In skiing, as in life, it's the learning and application of that learning that makes you a better person. If leadership is your game, there is no silver bullet, other than that constant learning and practice.

Monday, 4 January 2010

There is humour in the air.

It is New Year 2010 and the Alps are full of snow, with a mixture of competent and incompetent skiers and boarders hitting the slopes. The sense of freedom, being in the mountains brings, and the fact that emails and blackberry connections have slowed to trickle, make this a special time of the year and a great time for reflection and re -correlation back to your key principals and beliefs.

We have seen in business and in politics in 2009 a complete lack of leadership, with some very serious people talking serious rubbish, a tightening of rules and regulations and a lack of fun in the air. Many leaders fail to understand when people are laughing, they are really listening.

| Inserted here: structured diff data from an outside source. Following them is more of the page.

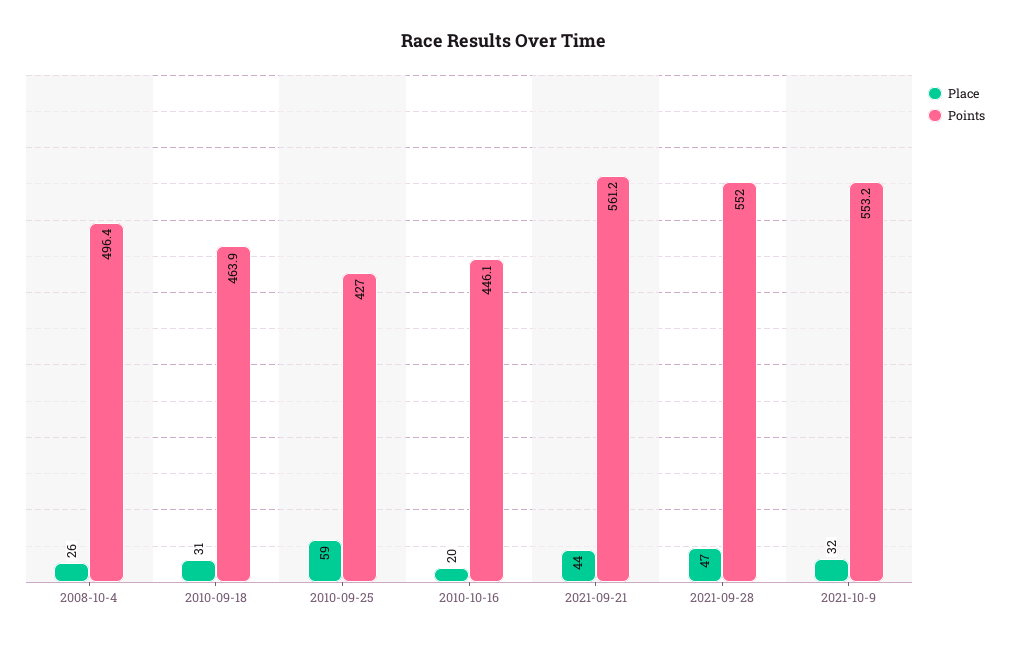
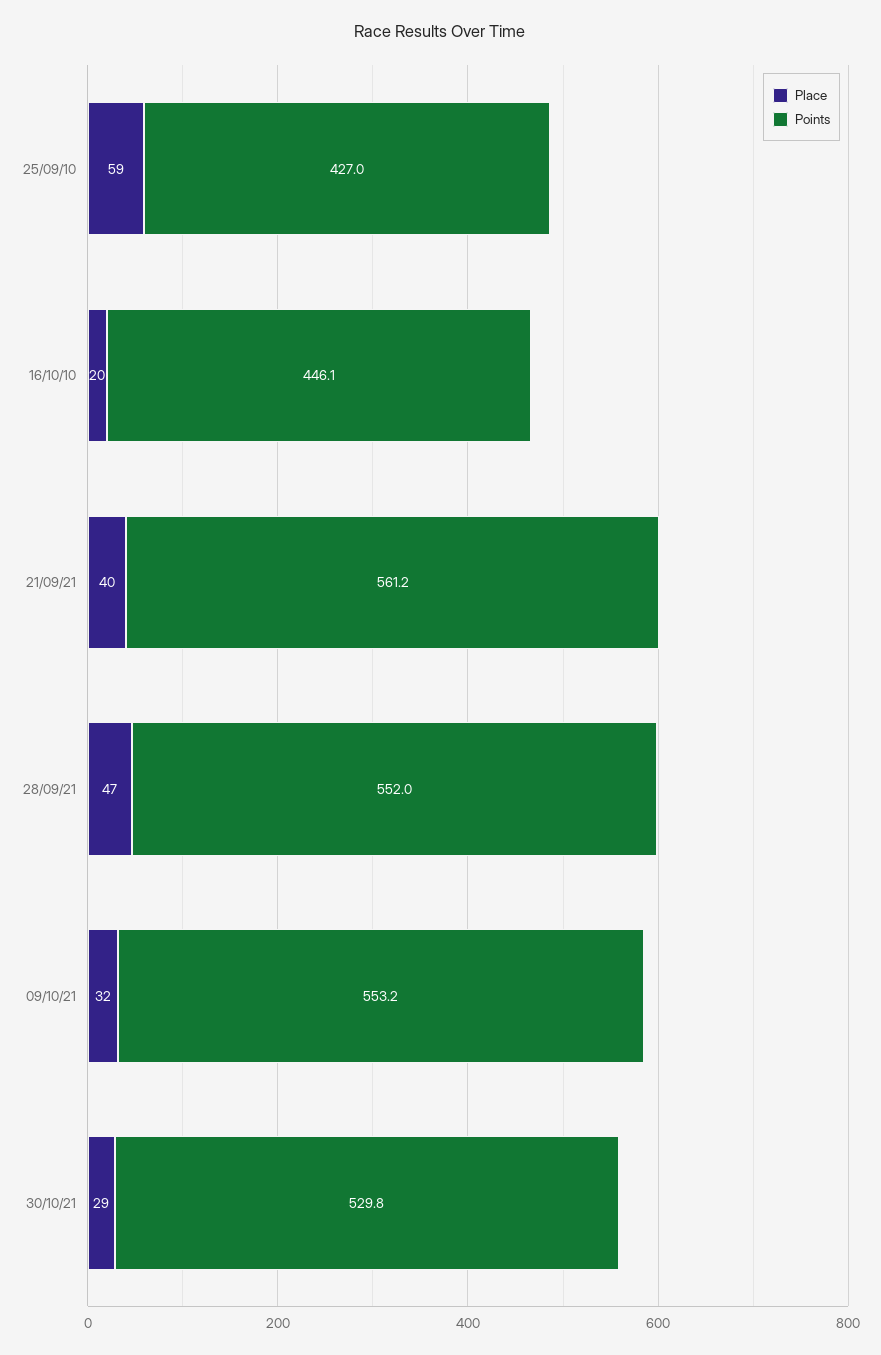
Place, 2008-10-4: 26 -> none
Points, 2008-10-4: 496.4 -> none
Place, 2010-09-18: 31 -> none
Points, 2010-09-18: 463.9 -> none
Place, 2021-09-21: 44 -> 40
Place, 30/10/21: none -> 29
Points, 30/10/21: none -> 529.8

As the Irish in me puts it:
When Irish eyes are smiling,
Sure, 'tis like the morn in Spring.
In the lilt of Irish laughter
You can hear the angels sing.
When Irish hearts are happy,
All the world seems bright and gay!


No matter what you are doing, great communicators know that a little humour goes a long way toward creating unforgettable messages. Now let’s not get carried away, and feel that by putting one of those silly PowerPoint pictures on a slide, will ever make you look cool.
Humour comes from the inside out. You must feel it, breathe it, and a little laughter at yourself goes a long way.

Here are my New Year wishes for business people and leaders:

o Humour and Comedy drive creativity and innovation: research shows that the addition of a little humour before, during and in closing meetings boosts the commitment of people to the meeting and of course builds more creativity within the meeting. Come on, laugh a little!

o Increase the bottom line results: let’s be honest. We much prefer to be around humorous individuals, and by this I don’t mean silly individuals, I am talking about people who do a serious job with a light touch. These individuals in all research experience higher employee productivity, engagement and retention.Where people are enjoying themselves money is being made!

o Putting a smiling face to the world: today, right now, smile and I bet you will feel better. So come on lift the game by smiling more. Change that daft voice mail and make yourself more humorous even when you are not there. Give us a laugh!

o Let think before we communicate: those blasted email messages, that allow us to say things, make accusations, sound pompous in a way that we would never normally behave. Change your style now. Stop reaching for the blackberry in order to give someone a piece of your mind! Lame, pathetic, and cowardly....Talk to me!

My dream for 2010 is that I can convince 3 people who will convince three people each , who will convince 3 people each etc. to laugh more. We may actually find that the world does not have to be so serious and that there are good Leaders who can make it a better place. I can only offer to do my bit. May 2010 be a bellyful of laughs for you!